Diana bit back a helpless grin at his plight: Cole Harrison, the invincible wheeler-dealer, the lion of Wall Street, was being held over the proverbial barrel by a frail, elderly uncle—an uncle who was probably getting senile. “Poor Cal,” she said on a smothered laugh. “What a dilemma. One great-nephew has no business acumen, but he has a wife and children. The other great-nephew is a brilliant entrepreneur, without a wife or children—”

“And without the slightest desire to ever have either,” Cole added, summarizing his own attitude. Satisfied that she’d grasped the full situation, he lifted his glass in a sardonic toast to her insight.

His unequivocal wish to remain not only single but childless was obscured for the moment by Diana’s helpless amusement at his disgruntled tone. “You do seem to be in a remarkable fix,” she said with a wayward smile.

“Which, I gather you find entertaining?”

“Well, you have to admit it is just a little . . . er . . . gothic,” Diana managed unsteadily.

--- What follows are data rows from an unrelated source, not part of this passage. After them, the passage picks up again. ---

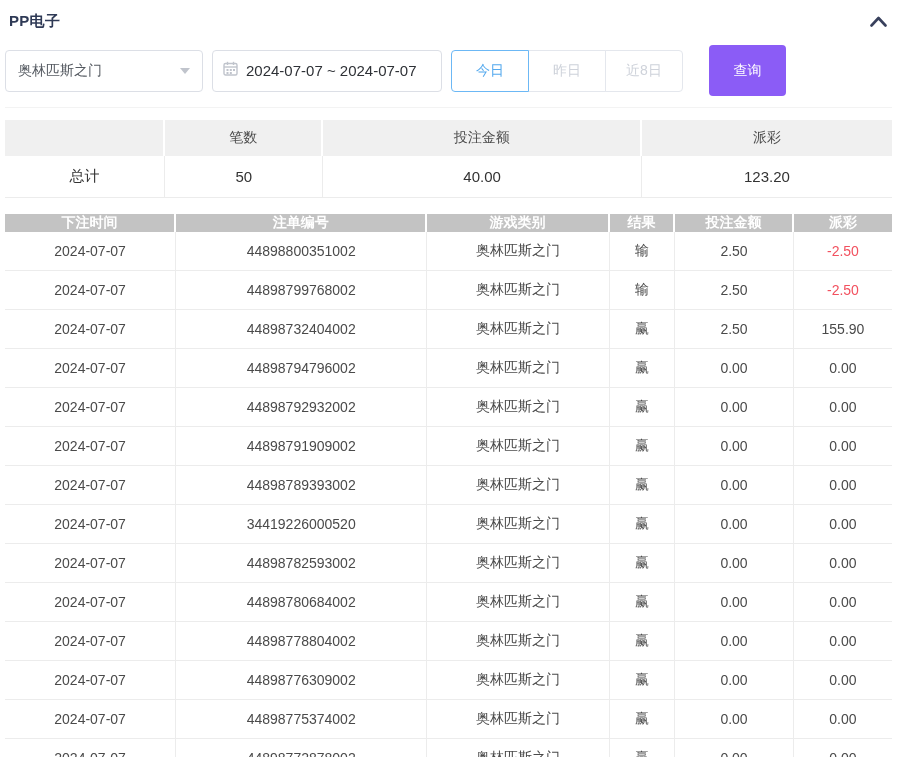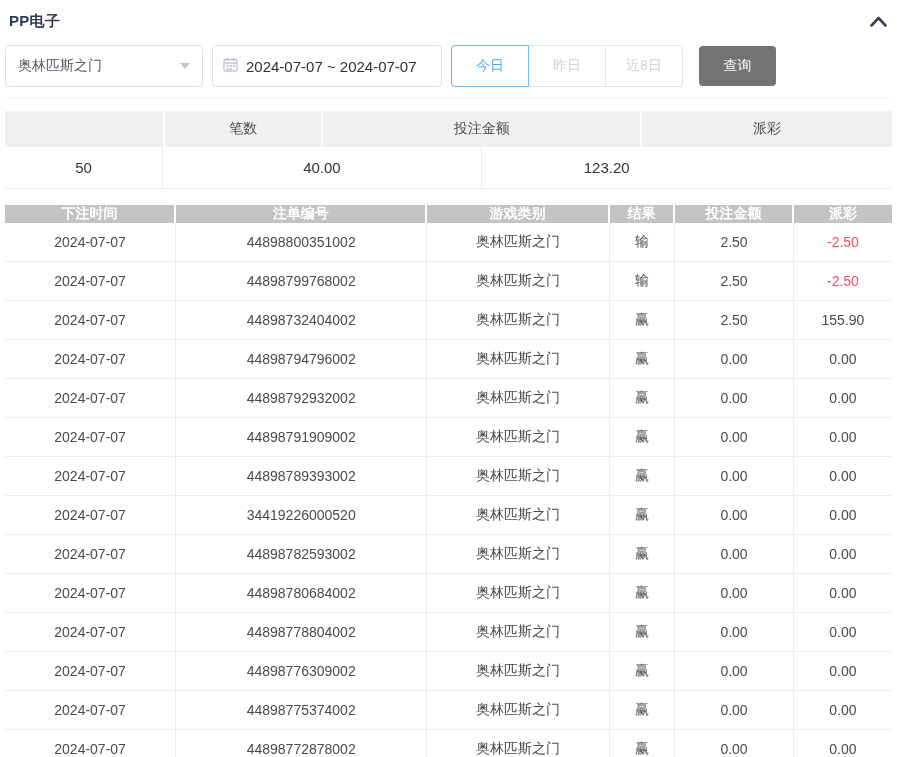--- a/index.html
+++ b/index.html
@@ -26,23 +26,23 @@
     border-radius:4px; display:flex; align-items:center; padding:0 10px; gap:8px;
     background:#fff; cursor:pointer; }
   .date-text { font-size:15px; color:#2e3136; white-space:nowrap; }
   .btn-group { display:flex; margin-left:9px; }
   .qbtn { width:78px; height:42px; display:flex; align-items:center; justify-content:center;
     font-size:14px; background:#fff; border:1px solid #e4e7ed; color:#ced2da; cursor:pointer; }
   .qbtn + .qbtn { margin-left:-1px; }
   .qbtn.first { border-radius:4px 0 0 4px; }
   .qbtn.last { border-radius:0 4px 4px 0; }
   .qbtn.active { border:1px solid #6cb8f5; color:#54a9ee; position:relative; z-index:2; }
-  .search-btn { margin-left:16px; width:77px; height:40px; border:none; border-radius:4px;
+  .search-btn { margin-left:26px; width:77px; height:51px; border:none; border-radius:4px;
     color:#fff; font-size:14px; display:flex; align-items:center; justify-content:center;
-    cursor:pointer; background:#737373; }
+    cursor:pointer; background:#8b5cf6; }
 
   
   .sum-table { margin-top:12px; }
   .sum-header { display:flex; }
   .sum-hcell { height:36px; background:#f0f0f0; display:flex; align-items:center;
     justify-content:center; font-size:14px; color:#4c4c4c; border-right:2px solid #fff; }
   .sum-hcell:last-child { border-right:none; }
   .sum-row { display:flex; border-bottom:1px solid #ececec; }
   .sum-cell { height:41px; display:flex; align-items:center; justify-content:center;
     font-size:15px; color:#333; border-right:1px solid #ececec; }
@@ -112,20 +112,21 @@
   </div>
 
   <div class="sum-table">
     <div class="sum-header">
       <div class="sum-hcell sc1"></div>
       <div class="sum-hcell sc2">笔数</div>
       <div class="sum-hcell sc3">投注金额</div>
       <div class="sum-hcell sc4">派彩</div>
     </div>
     <div class="sum-row">
+      <div class="sum-cell sc1">总计</div>
       <div class="sum-cell sc2">50</div>
       <div class="sum-cell sc3">40.00</div>
       <div class="sum-cell sc4">123.20</div>
     </div>
   </div>
 
   <div class="rec-table">
     <div class="rec-header">
       <div class="rec-hcell col-date">下注时间</div>
       <div class="rec-hcell col-order">注单编号</div>

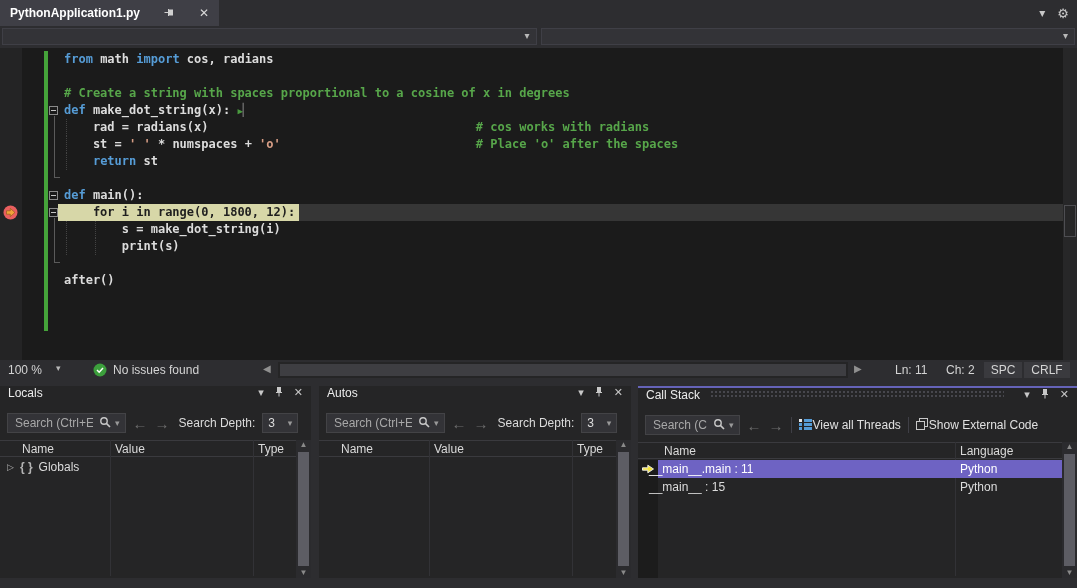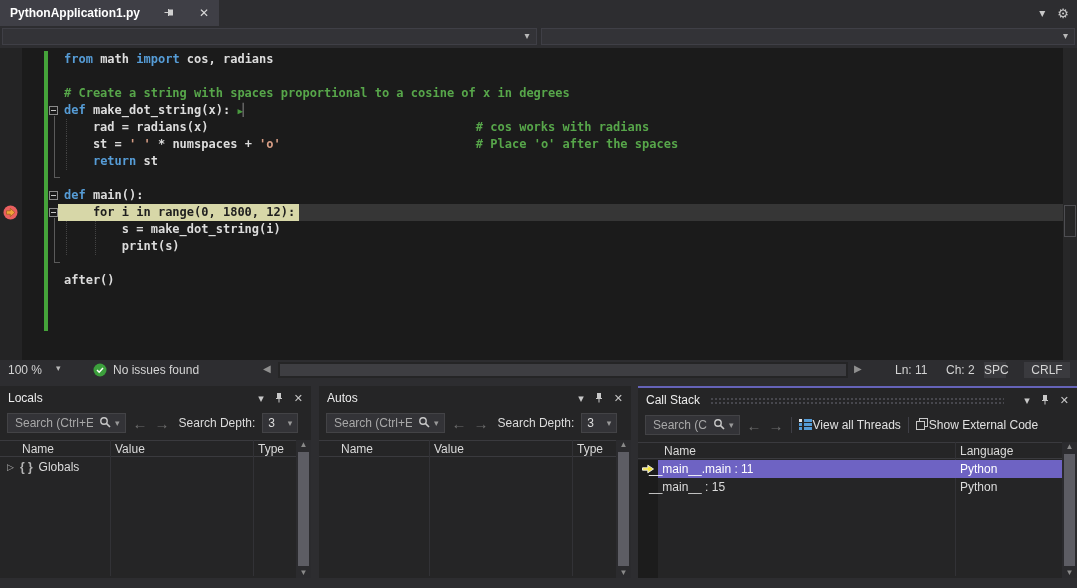--- a/index.html
+++ b/index.html
@@ -52,21 +52,21 @@
   .htrack{position:absolute;left:278px;top:2px;width:570px;height:16px;background:#252526}
   .hthumb{position:absolute;inset:2px;background:#3e3e42}
   .statbox{position:absolute;top:2px;height:16px;background:#3a3a3e;text-align:center;line-height:16px}
   .scroll-arr{color:#8f8f8f;font-size:10px}
 
   
   .panel{position:absolute;top:386px;height:192px;background:var(--panel-bg)}
   .p-locals{left:0;width:311px}
   .p-autos{left:319px;width:312px}
   .p-callstack{left:638px;width:439px;border-top:2px solid #6563b8}
-  .ptitle{height:24px;display:flex;align-items:center;padding:0 8px;color:#ececec}
+  .ptitle{height:24px;display:flex;align-items:flex-start;padding:0 8px;color:#ececec}
   .ptitle .dots{flex:1;height:9px;margin:2px 10px 0 10px;background:radial-gradient(circle,#47474d 1px,transparent 1.2px);background-size:4px 4px}
   .ptitle .sp{flex:1}
   .ptitle .icon{color:#c8c8c8;margin-left:10px;font-size:11px}
   .ptoolbar{height:26px;display:flex;align-items:center;padding:0 7px;gap:7px}
   .searchbox{display:flex;align-items:center;background:var(--box-bg);border:1px solid var(--box-border);height:20px;padding:0 5px;gap:4px}
   .searchbox input{background:transparent;border:0;outline:0;color:#bbb;font-size:12px;font-family:inherit}
   .searchbox input::placeholder{color:#a8a8a8;opacity:1}
   .sb-arr{color:#999;font-size:9px}
   .nav-arr{color:#6e6e6e;font-size:15px;line-height:1}
   .depth-combo{background:var(--box-bg);border:1px solid var(--box-border);height:20px;width:36px;display:flex;align-items:center;justify-content:space-between;padding:0 5px}
@@ -159,21 +159,21 @@
         </svg>
     </span>
     <span style="left:113px">No issues found</span>
     <span class="scroll-arr" style="left:263px">◀</span>
     <div class="htrack">
         <div class="hthumb"></div>
       </div>
     <span class="scroll-arr" style="left:854px">▶</span>
     <span style="left:895px">Ln: 11</span>
     <span style="left:946px">Ch: 2</span>
-    <div class="statbox" style="left:984px;width:22px">SPC</div>
+    <div class="statbox" style="left:984px;width:38px">SPC</div>
     <div class="statbox" style="left:1024px;width:46px">CRLF</div>
   </div>
 
   <section class="panel p-locals">
     <div class="ptitle">
       <span>Locals</span>
       <span class="sp"></span>
       <span class="icon">▾</span>
       <span class="icon"><svg width="10" height="11" viewBox="0 0 10 11">
             <rect x="3" y="1" width="4" height="5" fill="#c8c8c8"></rect>

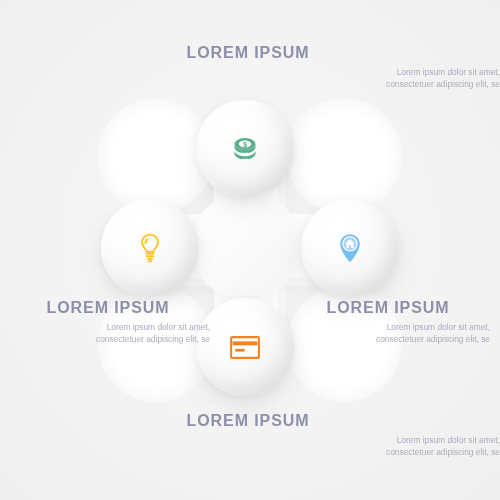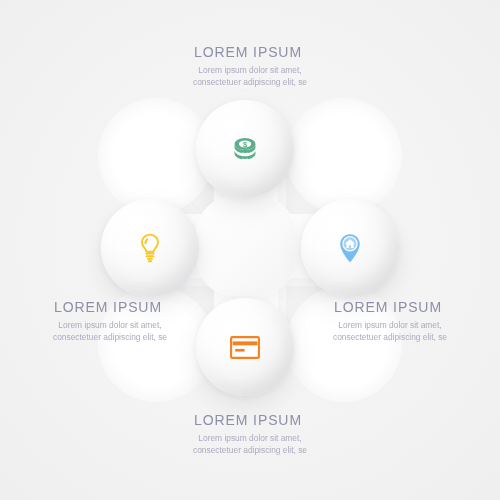--- a/index.html
+++ b/index.html
@@ -131,33 +131,34 @@
     height: 30px;
     display: flex;
     align-items: center;
     justify-content: center;
     z-index: 2;
   }
 
   
   .txt { position: absolute; z-index: 8; }
   .txt .title {
-    font-size: 14px;
+    font-size: 16px;
     letter-spacing: 0.9px;
     color: #8d8fa8;
-    font-weight: 400;
+    font-weight: 700;
     margin: 0 4px 5px 0;
     white-space: nowrap;
   }
   .txt .sub {
     font-size: 8.4px;
     line-height: 11.5px;
     color: #aaabbd;
     margin: 0;
     white-space: pre-line;
+    text-align: right;
   }
   .txt-top    { left: 0; top: 44px; width: 500px; text-align: center; }
   .txt-bottom { left: 0; top: 412px; width: 500px; text-align: center; }
   .txt-left   { left: 10px; top: 299px; width: 200px; text-align: center; }
   .txt-right  { left: 290px; top: 299px; width: 200px; text-align: center; }
 </style>
 </head>
 <body>
 
 <div class="canvas">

“At the very least,” he agreed grimly.

“Although,” she continued with an irrepressible grin, “in gothic romances, it’s the heroine who gets coerced into a marriage she doesn’t want. I’ve never heard of a hero who got himself into such a position.”

“If your intention is to cheer me up, you’re not succeeding,” he said bitterly.

In fact, he looked so chagrined by her description of his “unhero-like” predicament that Diana had to look away to hide her laughter. She was so amused that it took several moments before she realized how presumptuous and offensive his proposed solution actually was. “And so,” she concluded, trying to sound as calm and detached as he had earlier, “when you saw me tonight, you remembered I’d been jilted, and decided I’d be eager to marry you and help solve your problem—part

icularly if you bought me a necklace to help me save face.”

“I’m not that selfish—or that vain, Diana. I know damned well you’d throw my proposition in my face, except for one thing.”

“And that is?”

“By marrying you, I’d be offering myself as a solution to your problems.”